Archivists Want AI to Help Save, Analyze Everything Trump Says

By Carl Engelking | January 26, 2017 1:20 pm
shutterstock_353116925

(Credit: Joseph Sohm/Shutterstock)

A week hasn’t even passed since the inauguration, but television news is saturated with the flurry of activity from President Donald Trump’s administration. Trump, via Twitter, promised to launch an investigation into illegal voting and threatened to “send in the Feds” if Chicago police can’t fix the “carnage.” And that was just between Tuesday and Wednesday.

This heightened scrutiny compelled the Internet Archive, a repository of everything posted on the web, to launch its Trump Archive in early January. You, perhaps, digitally time-traveled with the Internet Archive’s Wayback Machine, or checked out free books, movies and software. The Trump Archive, which draws content from The Internet Archive’s TV News Archive, includes more than 520 hours of televised Trump speeches, interviews, debates and other broadcasts tracing back to 2009. It will continue to grow.

“There’s no accessible library of television news, so television ends up washing over us like a wave,” says Roger Macdonald, director of the Internet Archive’s TV News Archive.

The TV News Archive gives journalists, scholars and citizens a chance to breathe, reflect and process that television news whitecap after it crashes ashore. And in the case of the Trump Archive, it’s a tool to track Trump’s statements on public policy issues, and ensure footage doesn’t succumb to the temporal nature of the Internet.

Already, Anna Wiener used the archive to immerse herself in Trump TV for a piece in The New Yorker, and German Chancellor, and physicist by training, Angela Merkel is reportedly poring over archived Trump interviews to get a read on the new Commander in Chief.

So the Trump Archive is already serving its purpose, but for the archive’s curators, it’s only a framework for their larger vision.

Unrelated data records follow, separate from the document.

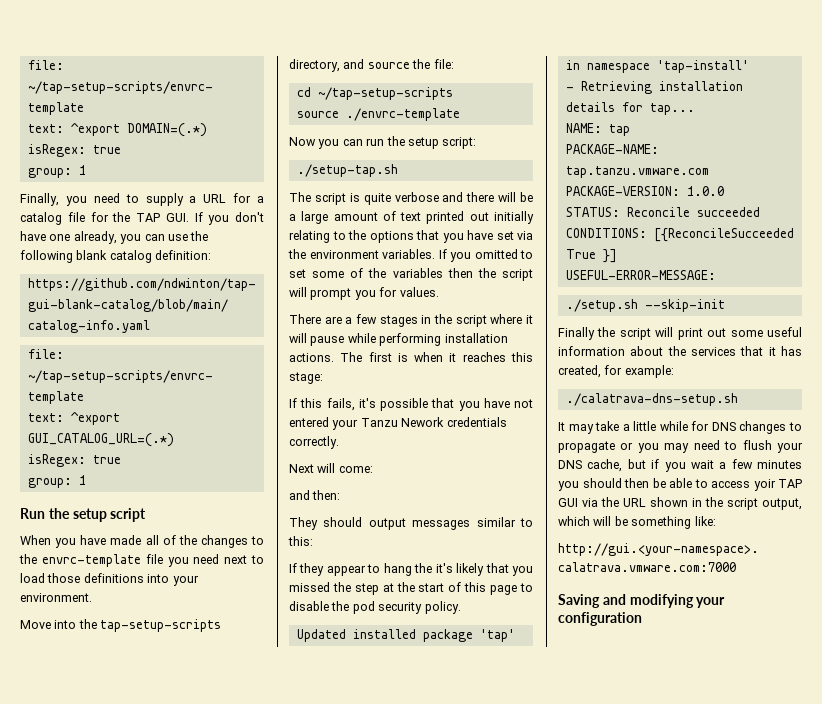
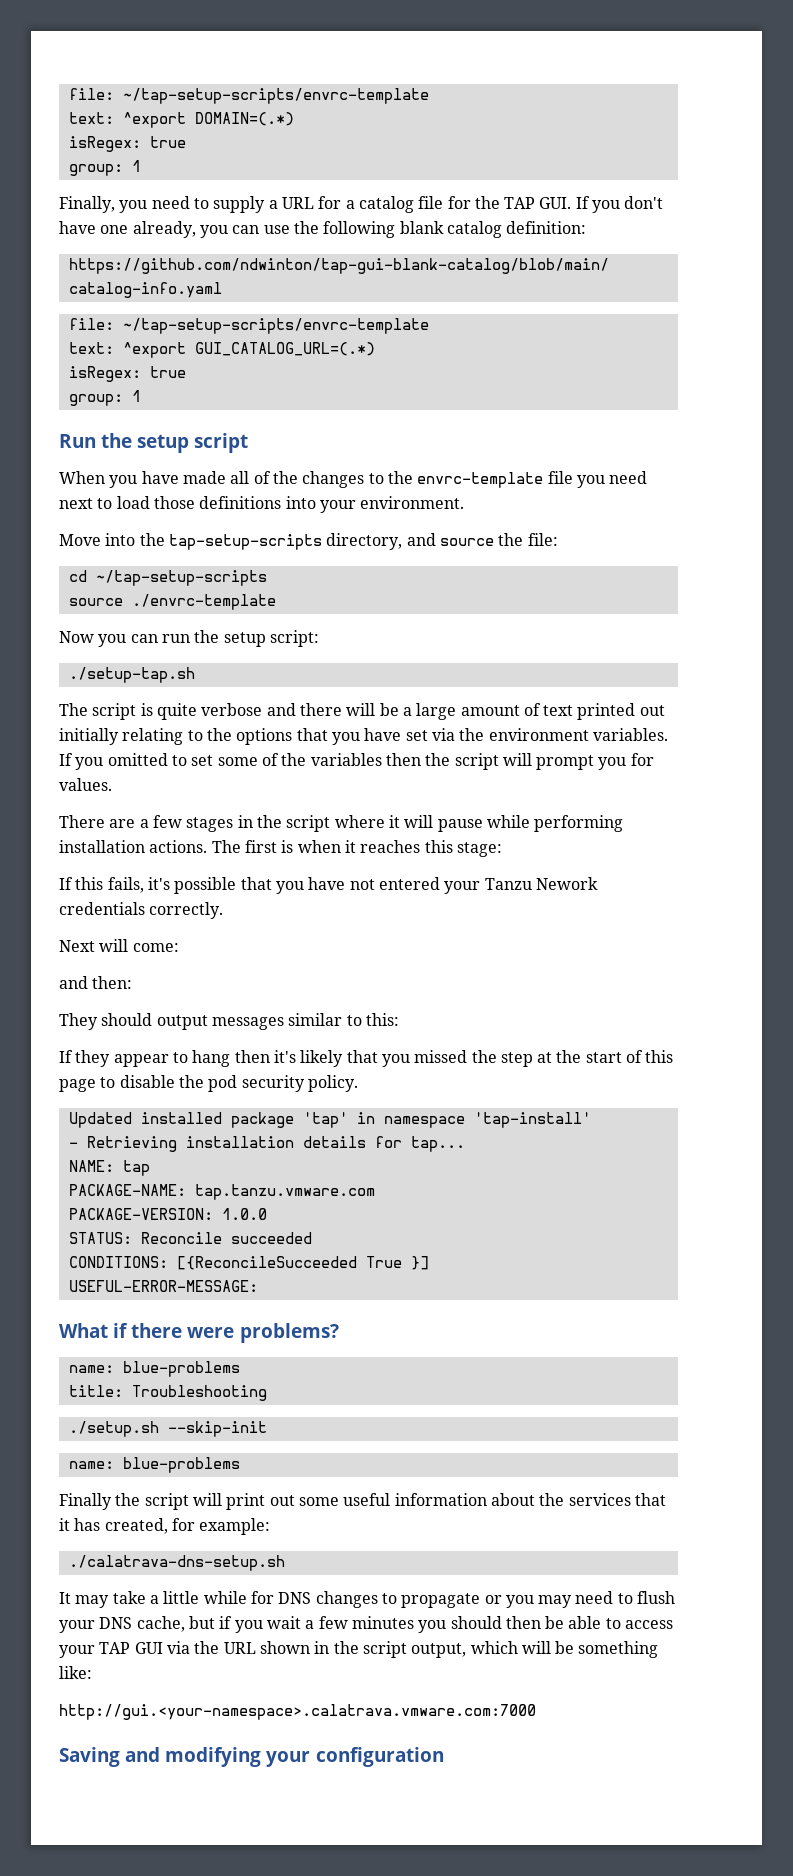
[414,563,433,573] the -> [234,1050,270,1063] then
(716, 275) none -> [59,1323,339,1343] [68,1361,240,1377] [68,1385,267,1401] // What if there were problems? // name: blue-problems // title: Troubleshooting
(725, 305) none -> [68,1457,240,1473] // name: blue-problems
[753,479,776,491] yoir -> [59,1645,95,1658] your

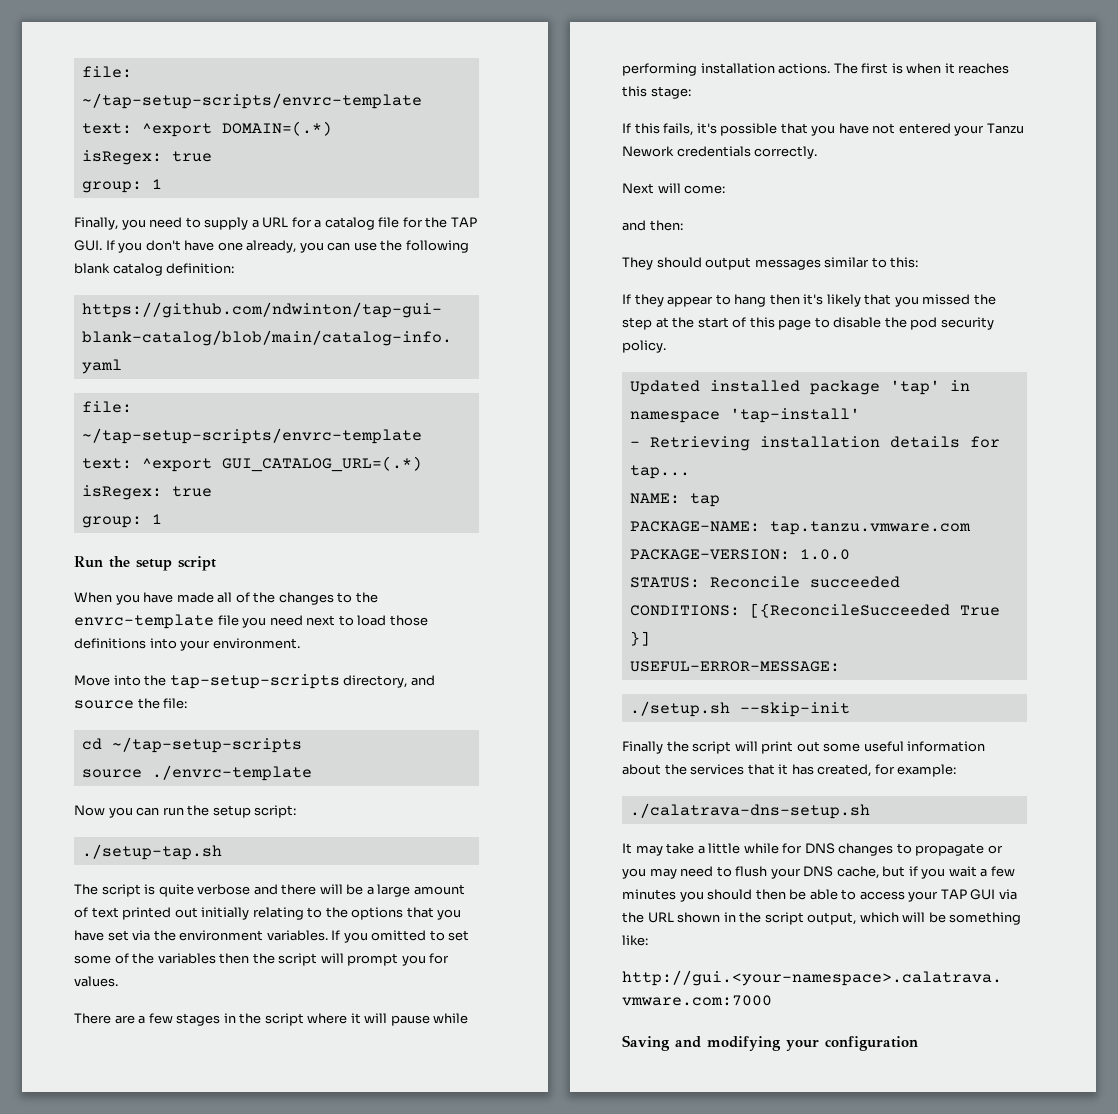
[59,1323,339,1343] [68,1361,240,1377] [68,1385,267,1401] // What if there were problems? // name: blue-problems // title: Troubleshooting -> (840, 666) none
[68,1457,240,1473] // name: blue-problems -> (850, 709) none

These archivists want artificial intelligence to play a deeper role easing access to the statements of our elected officials in the archive, and in turn enhance accountability.

“Here’s a really clear public interest value for artificial intelligence,” says Macdonald. “We envision this as a multi-year project to model how machine intelligence could make media more accessible and interpretable, both by humans and machines.”

Going Deeper

Currently, closed captioning text is the data thread that ties the TV News Archive —1.3 million shows gathered since 2009 — together. A search on the Trump Archive, therefore, is a search for keywords in captions. This hack makes broadcast news videos searchable.

But closed captioning has its limits — try counting the errors in a live broadcast — and that’s where AI factors in. Beyond text, Macdonald and the archive team want to set loose facial recognition, voice identification, and other deep learning tools to put every second of video in context.

“We want to be able to extract novel metadata around our video collections: Who is talking, when, and what type of program is it?” says Dan Schultz, senior creative technologist at the TV News Archive. “Even conducting sentiment analysis is all within that scope of collecting novel metadata.” Sentiment analysis, quite simply, uses word choice and tone to assess whether a person’s language was, for example, negative or positive.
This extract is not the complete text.